The path to a Democratic House majority goes straight through upscale suburban districts like VA-10, places where Hillary Clinton outperformed the local Democratic congressional candidate two years ago, and where enough Republicans are unhappy with Donald Trump and the GOP that their partisan allegiances are up for grabs. The average median income across districts that voted for Clinton but sent a GOP member to Congress in 2016 is just over $75,000. The average median income across all other House districts is just under $60,000. Arguably then, a simple math holds for the Democrats: To take back the House, they have to win wealthier districts.

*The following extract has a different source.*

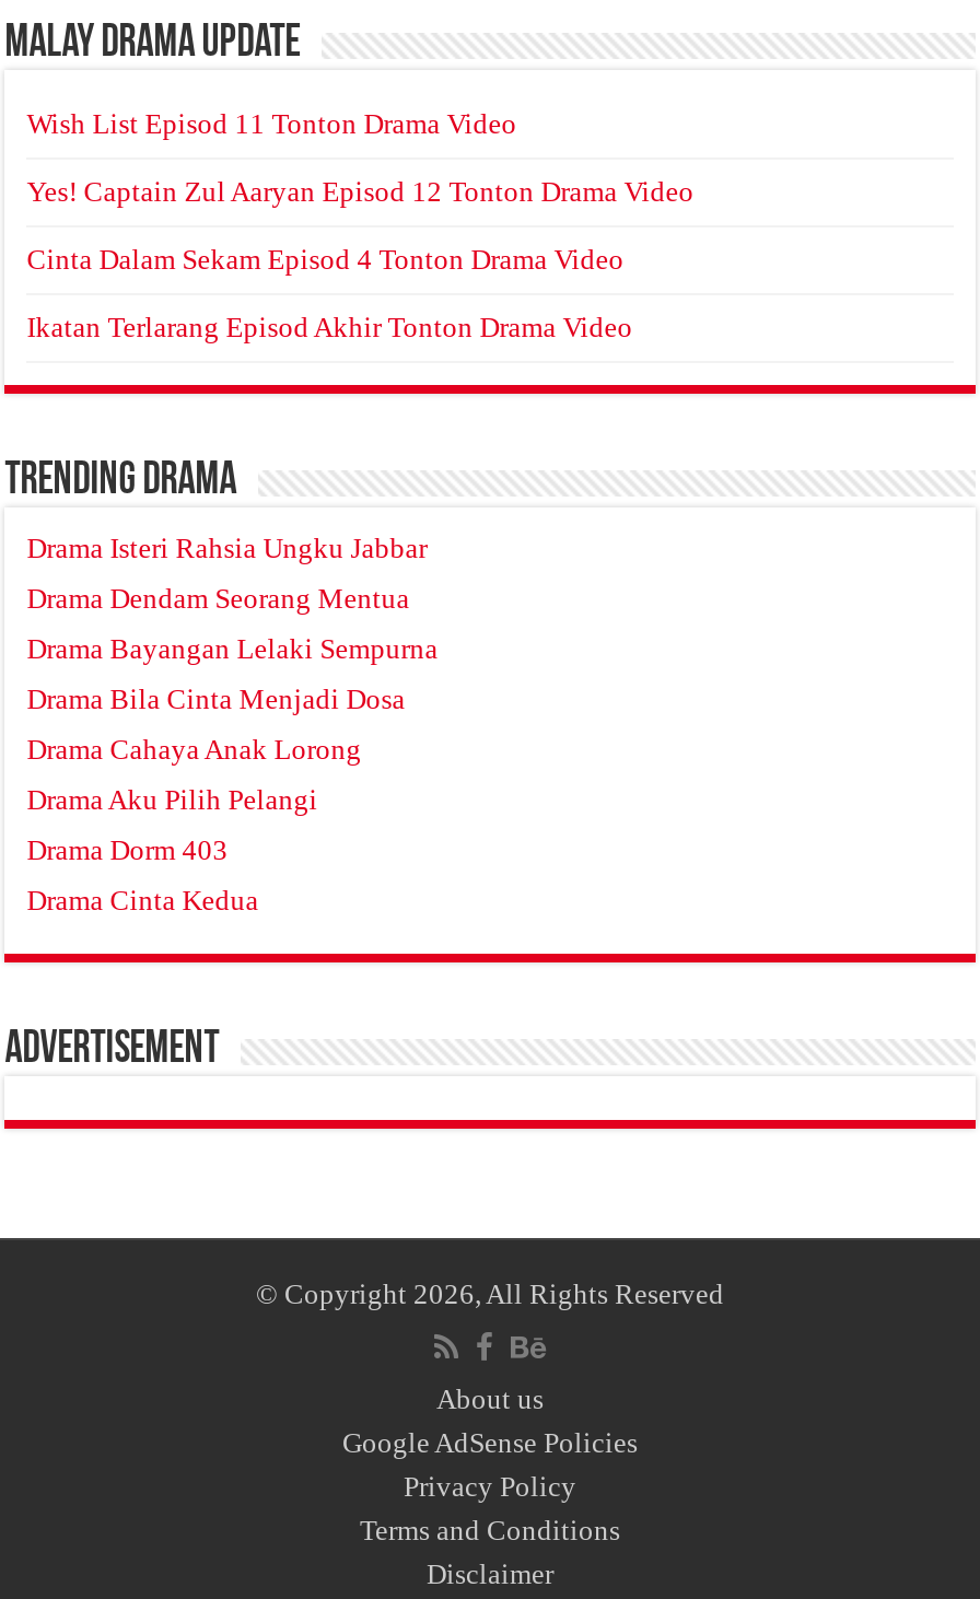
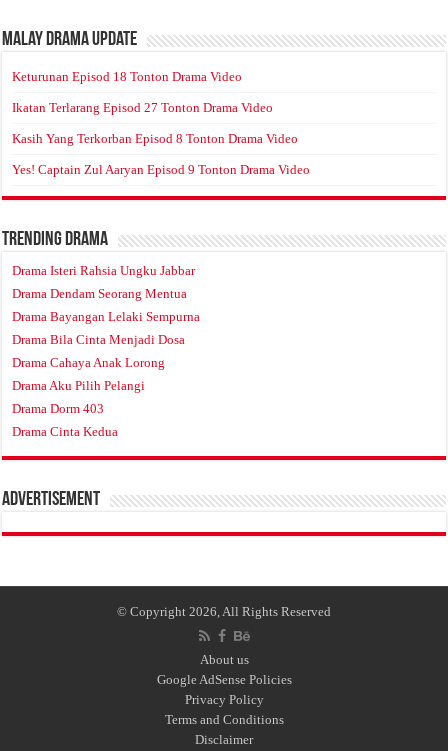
[27,108,517,141] Wish List Episod 11 Tonton Drama Video -> [12,70,242,84] Keturunan Episod 18 Tonton Drama Video
[27,176,694,209] Yes! Captain Zul Aaryan Episod 12 Tonton Drama Video -> [12,100,273,116] Ikatan Terlarang Episod 27 Tonton Drama Video
[27,244,624,277] Cinta Dalam Sekam Episod 4 Tonton Drama Video -> [12,132,298,146] Kasih Yang Terkorban Episod 8 Tonton Drama Video
[27,312,633,345] Ikatan Terlarang Episod Akhir Tonton Drama Video -> [12,162,310,178] Yes! Captain Zul Aaryan Episod 9 Tonton Drama Video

At what cost? How much will Democrats have to compromise the party’s liberal economic and social principles? My own analysis, published last year by the Democracy Fund Voter Study Group, suggests that it won’t be that much. Disaffected Republicans who supported Clinton aren’t just anti-Trump; they’re also worried about economic inequality, generally supportive of social welfare programs, and willing to accept higher rates of progressive taxation—perhaps not as much as core Democrats, but still, far more than typical Republicans.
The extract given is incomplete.